Autant d'effets qui, dans l'avenir, peuvent handicaper fortement
le développement de l'e-mailing.
Quelles sont
les propositions de l'Acsel et de l'Irepp pour tenter d'endiguer
le spam ?
On s'est aperçu assez vite qu'il existait un
dispositif permettant de distinguer le spam des envois massifs qui
n'en étaient pas. Il s'agit d'un marquage électronique
des e-mails envoyés en nombre qui permettra la mise en place
d'un filtrage légal. Le système repose d'abord sur
une identification et une déclaration des annonceurs faisant
des envois en nombre. En échange de cette déclaration,
ils recevront un marquage électronique qui leur permettra
d'être distribués sans encombre. Les FAI et les prestataires
de messagerie restent toutefois libres ou non d'adhérer au
système. Mais aujourd'hui, rien est arrêté.

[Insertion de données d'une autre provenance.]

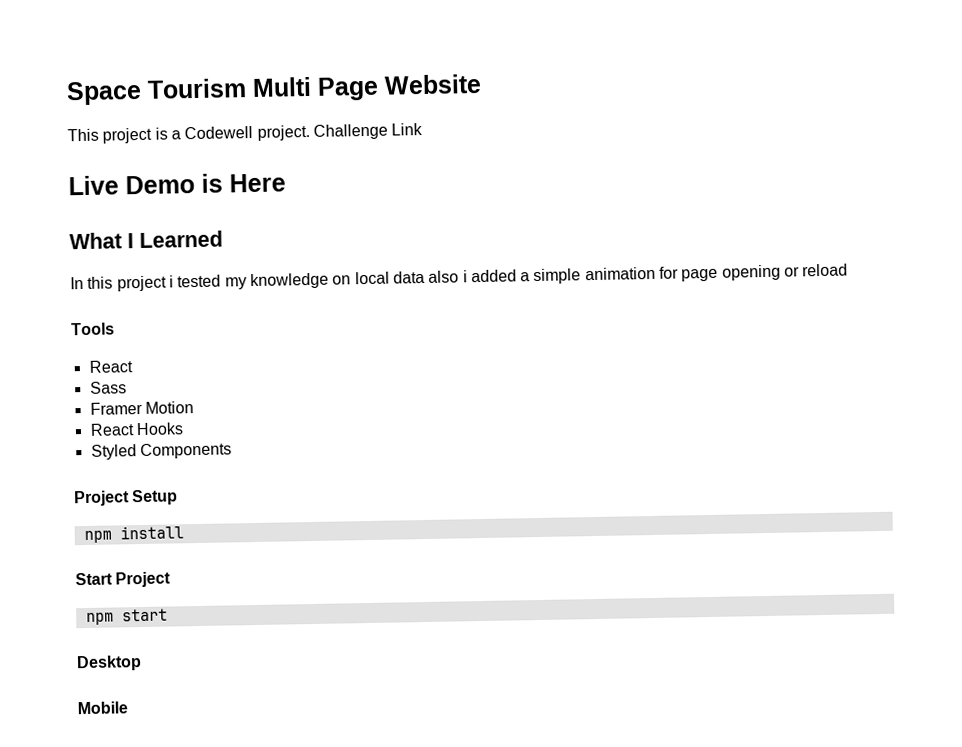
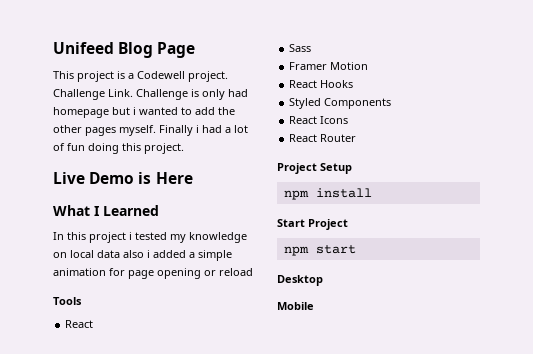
[66,76,312,106] Space Tourism Multi -> [53,42,154,58] Unifeed Blog
[384,73,482,95] Website -> (196, 50) none
[391,122,424,136] Link -> [108,89,248,100] [53,107,235,118] [53,125,248,136] [53,143,184,154] Link. Challenge is only had homepage but i wanted to add the other pages myself. Finally i had a lot of fun doing this project.
(232, 451) none -> [289,116,349,124] [289,134,357,142] // React Icons // React Router

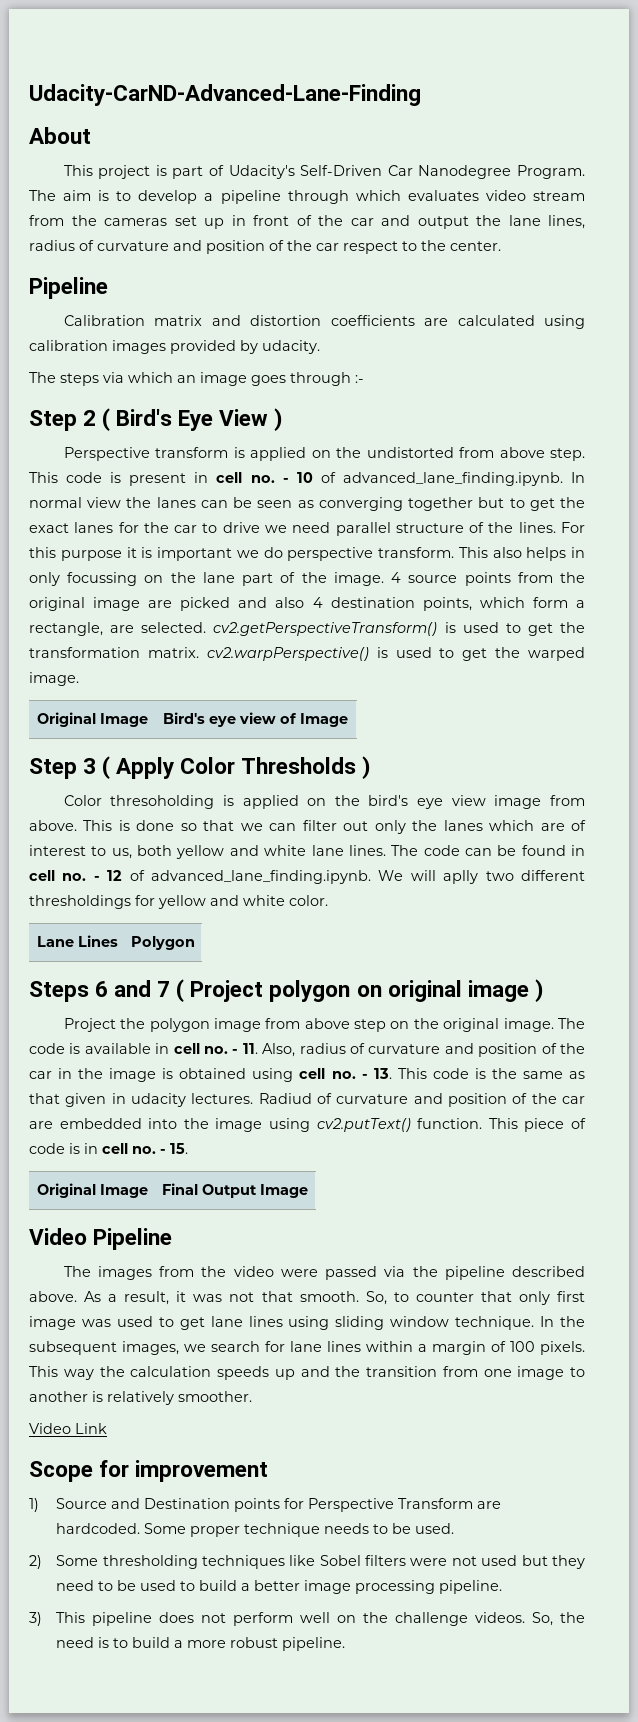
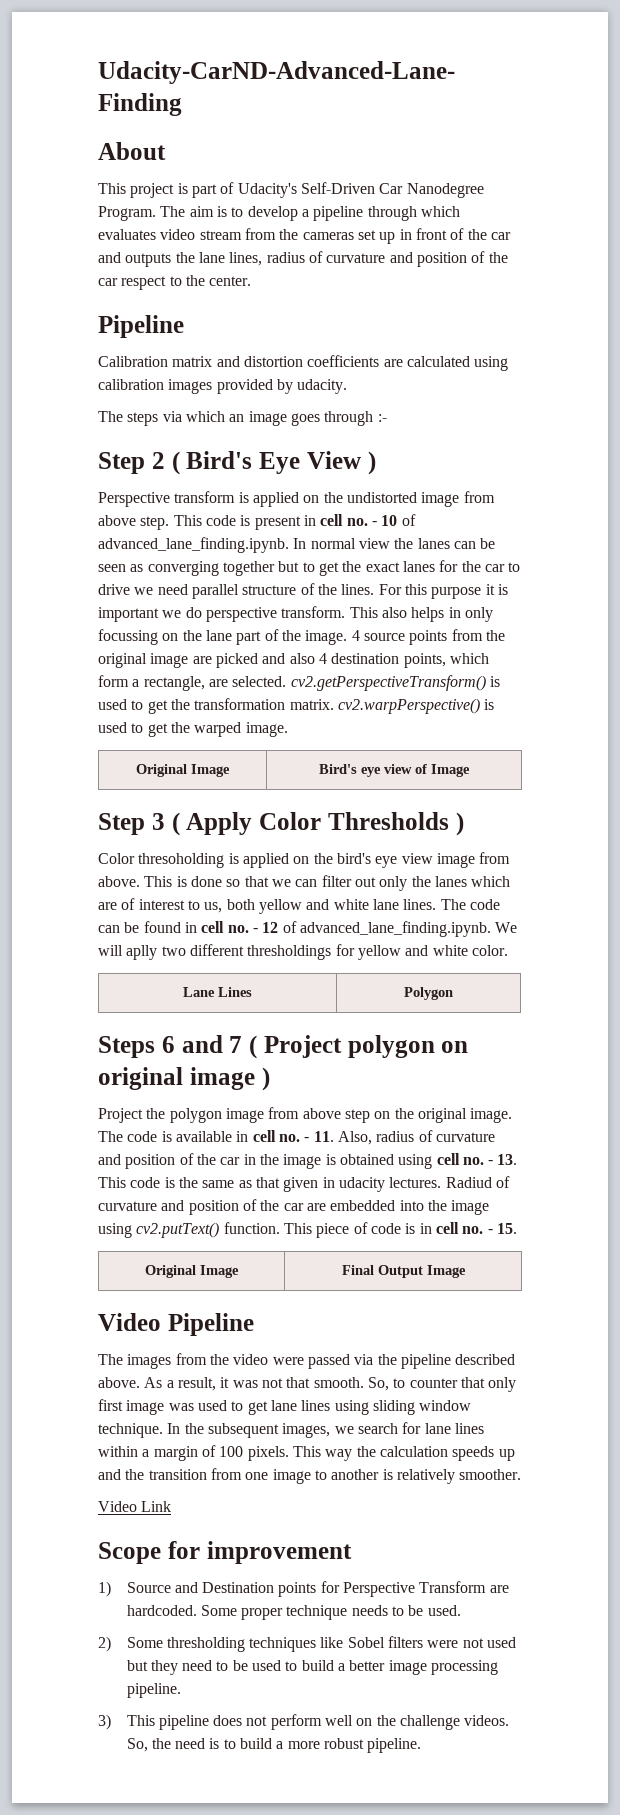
[417,216,469,229] output -> [125,253,172,267] outputs
(454, 452) none -> [421,492,460,507] image

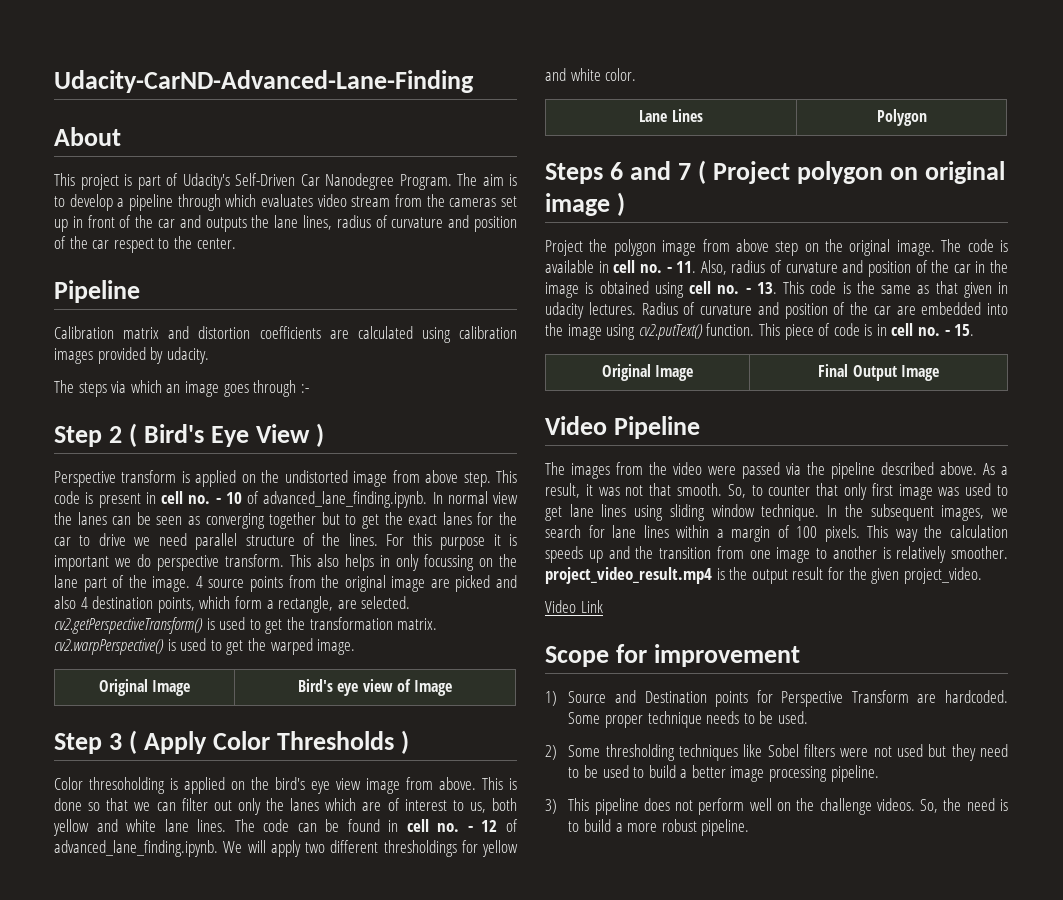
[126,945,158,960] aplly -> [270,840,301,857] apply
[445,1177,492,1188] Radiud -> [641,302,678,315] Radius
(522, 1474) none -> [545,567,982,584] project_video_result.mp4 is the output result for the given project_video.

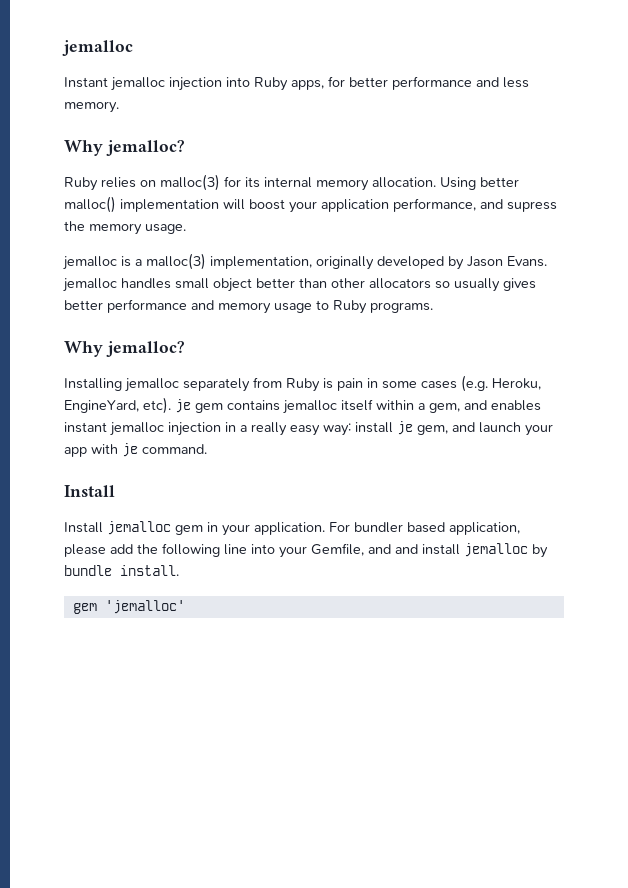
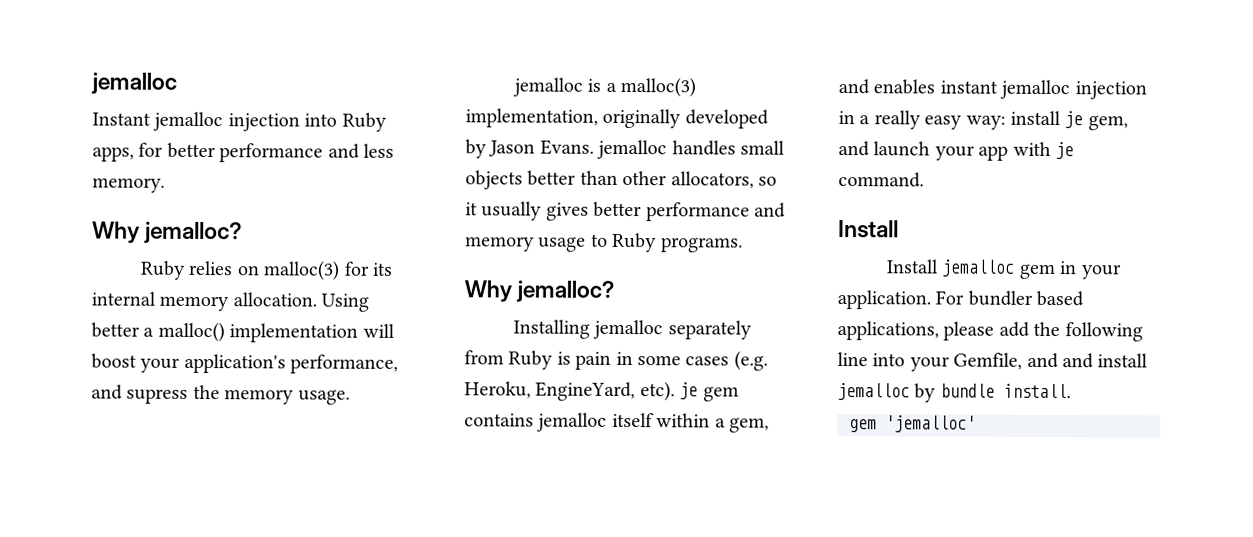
(519, 182) none -> [143,327,155,337] a
[321,199,389,212] application -> [183,353,286,374] application's
[213,278,252,292] object -> [465,170,523,190] objects
[369,278,450,289] allocators so -> [670,171,777,189] [465,202,478,216] allocators, so it
[449,522,520,535] application, -> [837,320,939,341] applications,

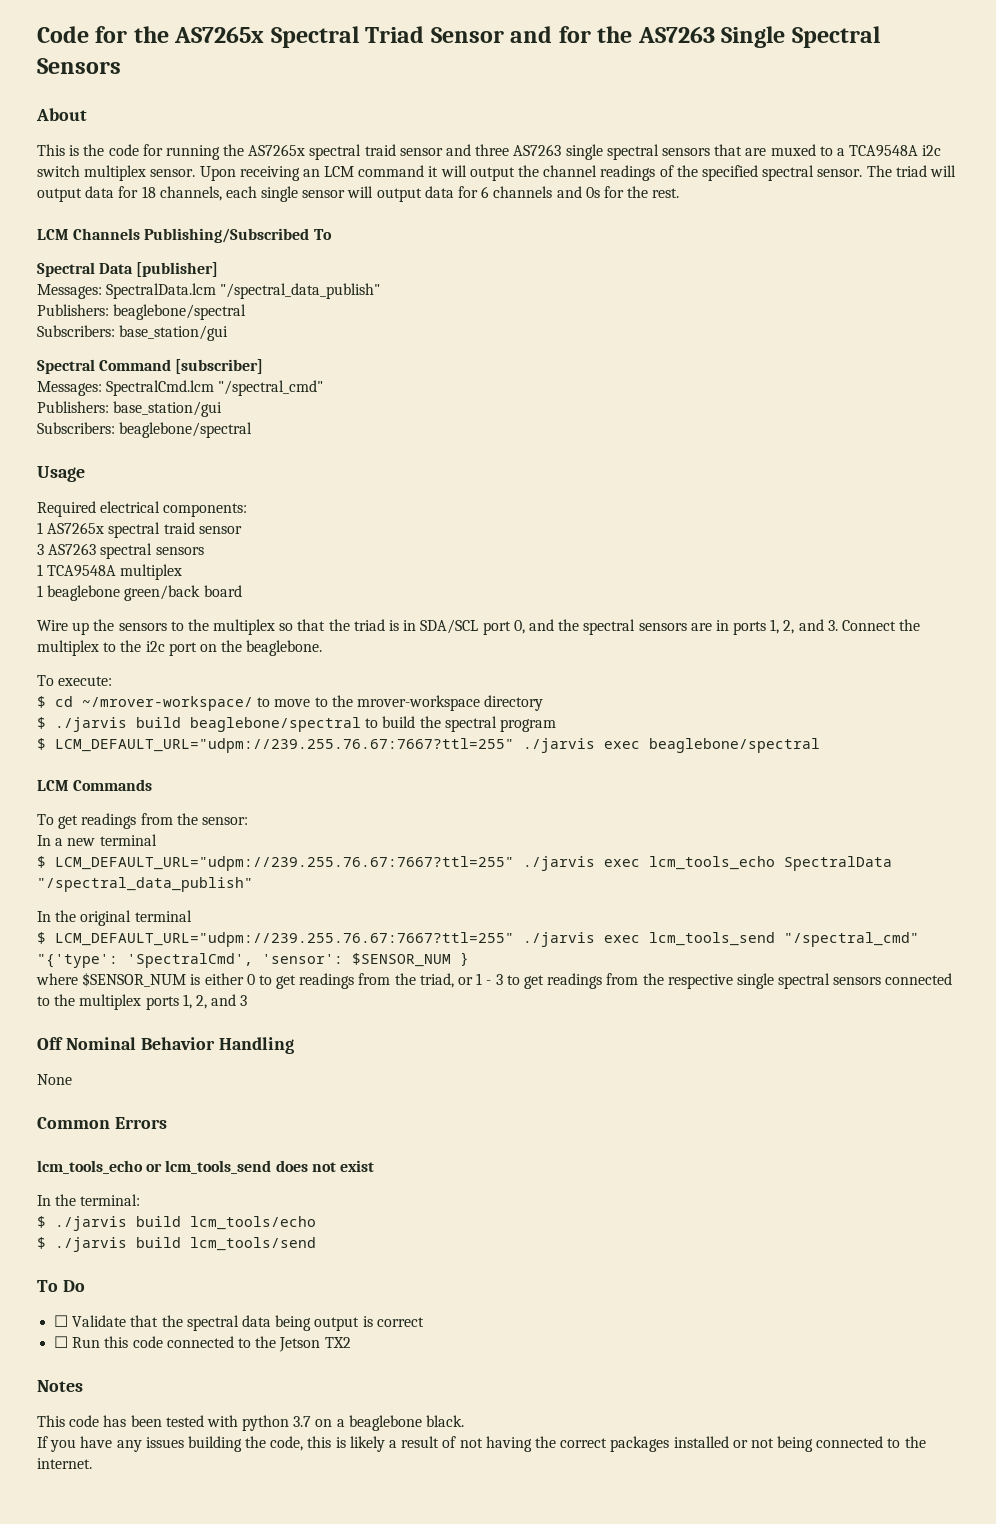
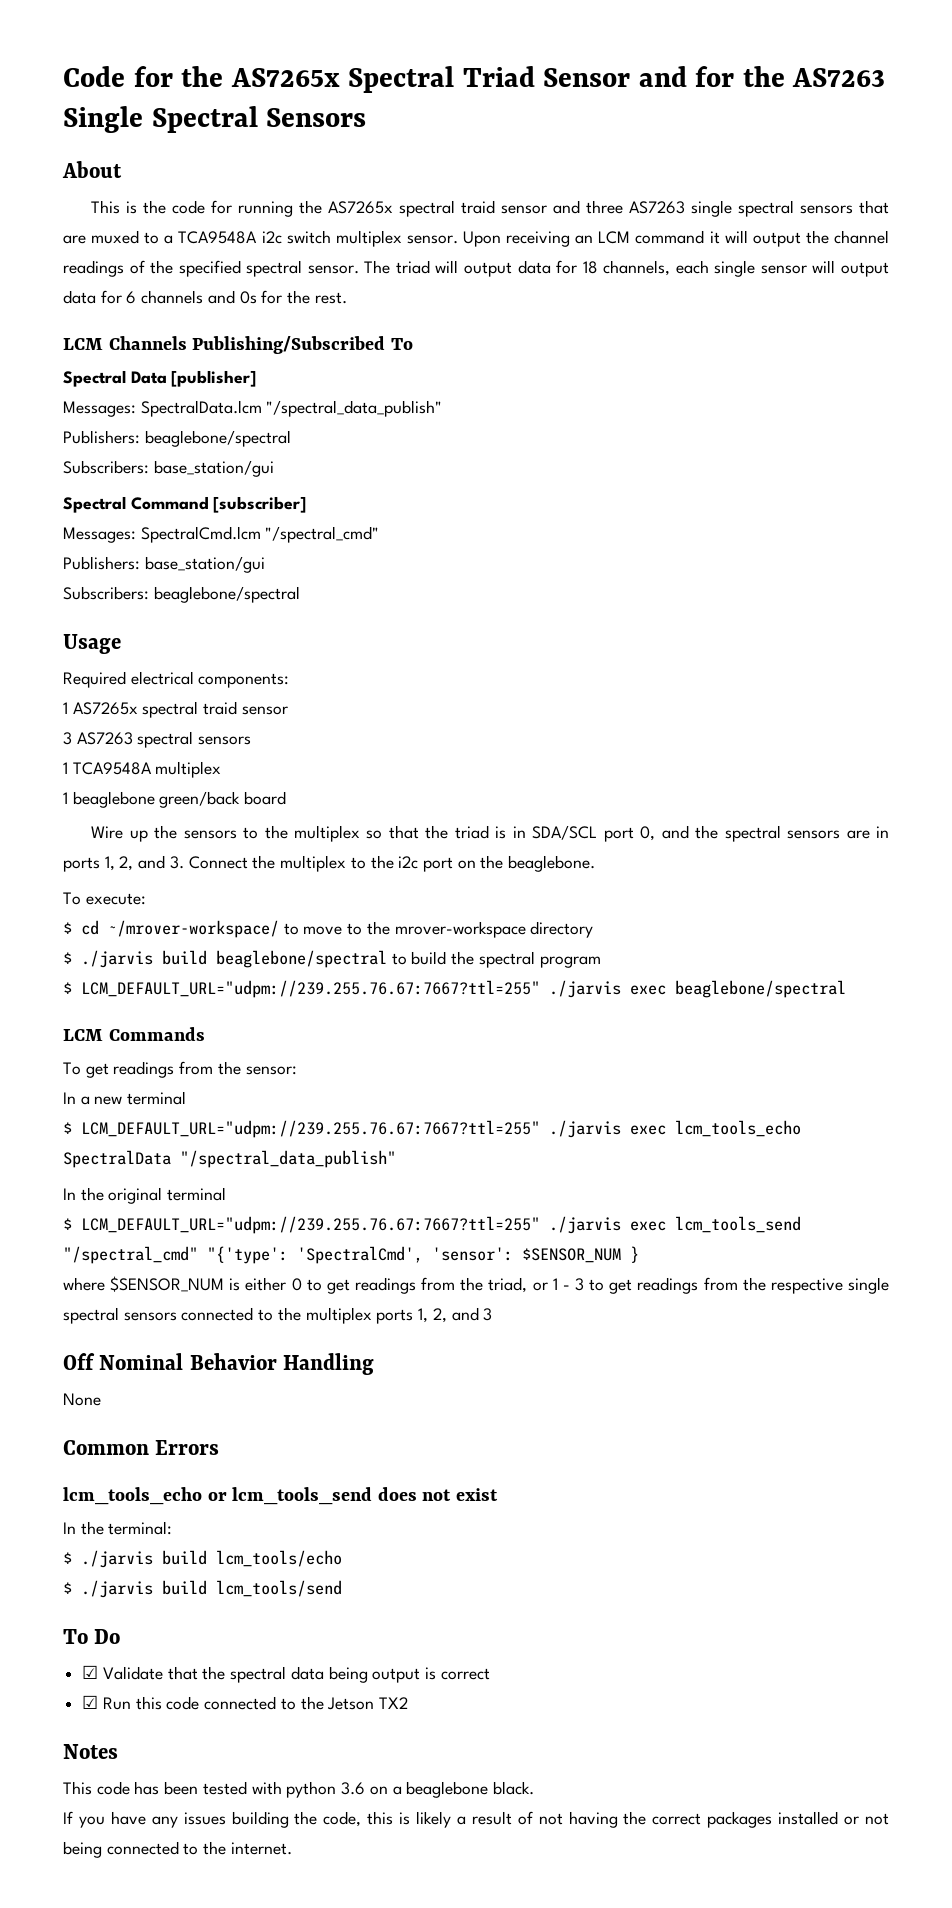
[54,1315,69,1327] ☐ -> [82,1665,99,1679] ☑
[54,1336,69,1348] ☐ -> [82,1695,99,1709] ☑
[293,1416,312,1427] 3.7 -> [341,1782,366,1795] 3.6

Par exemple, on ne sait pas si ce système sera payant ou
gratuit. Pour le moment, nous n'avons émis que des pistes
de réflexion qui nécessitent, pour leur mise en oeuvre,
une concertation entre les acteurs. C'est pourquoi nous appelons
à la création d'une cellule de réflexion sur
le sujet. Elle devrait regrouper les autorités de régulation,
les représentants des consommateurs, ceux des FAI, les prestataires
du marketing direct, les prestataires de messagerie et les annonceurs.